Safeguarding and public-law decision-making in England and Wales rests on a series of tacit assumptions about communication and autonomy. Central among them is the proposition that speech evidences agency, while silence evidences consent, acquiescence, or stability. These assumptions are rarely articulated, yet they operate pervasively across local authority practice, safeguarding assessments, and administrative decision-making.

This article argues that such assumptions are doctrinally unsound and, in certain contexts, actively dangerous. For some individuals—particularly neurodivergent persons and members of faith communities—speech may distort truth, while silence may be the only available means of preserving agency. Where legal and safeguarding systems fail to recognise this, they risk collapsing into either coercive intervention or negligent omission.

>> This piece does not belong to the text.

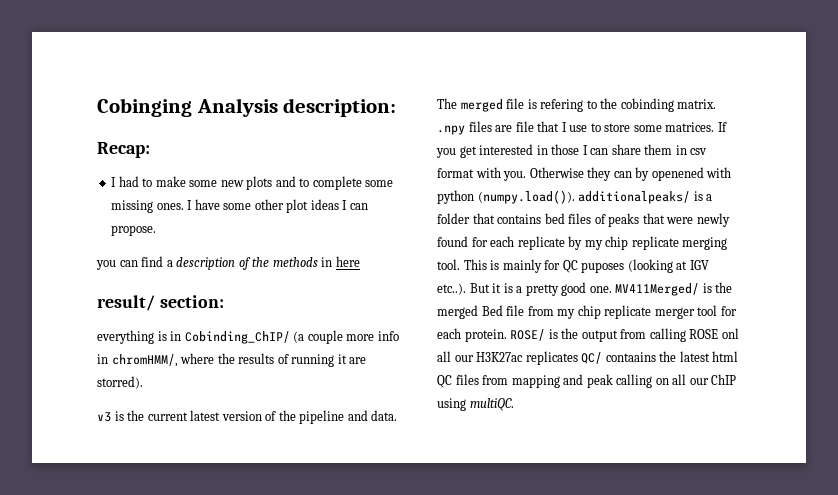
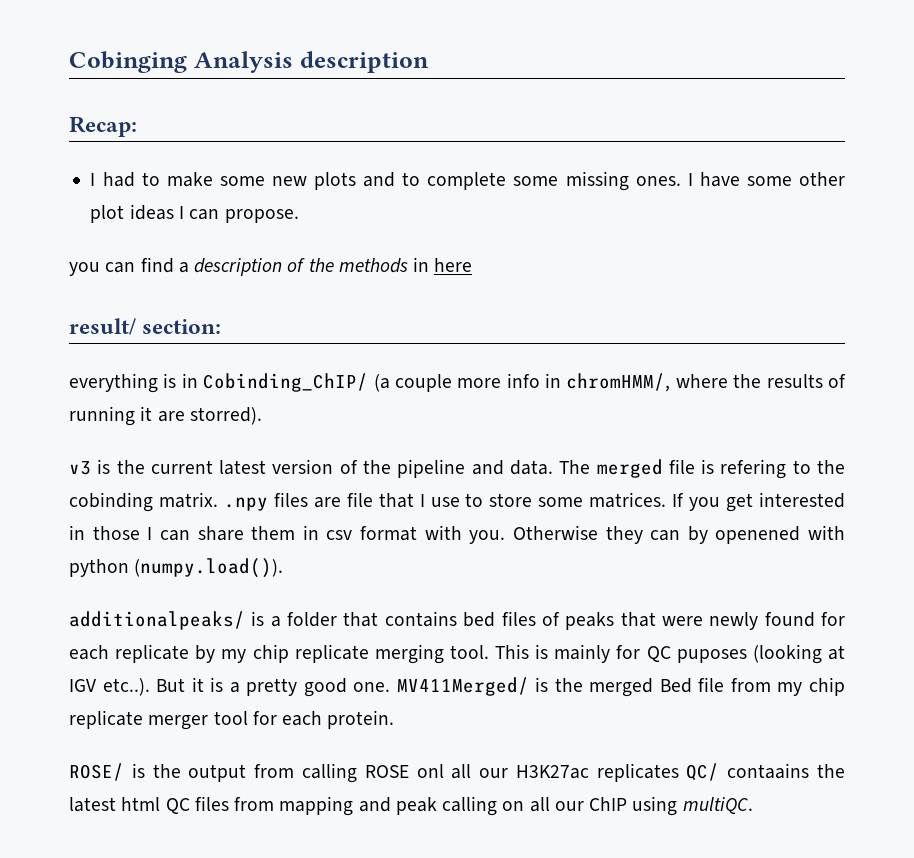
[283,98,397,117] description: -> [299,51,429,73] description
(575, 197) none -> (284, 568) //
(507, 335) none -> (395, 719) //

The article proceeds in three stages. First, it examines the misrecognition of silence as absence of agency. Second, it analyses silence as a legitimate manifestation of conscience under Articles 9 and 10 of the European Convention on Human Rights (‘ECHR’). Third, it situates these failures within the broader difficulty of omissions liability in negligence, arguing that lack of cultural literacy exacerbates existing doctrinal uncertainty. The article also introduces The Panda Boy as a pseudonym and Aloysius as a fictional juridical narrator, necessitated by conditions in which ordinary first-person speech becomes unsafe.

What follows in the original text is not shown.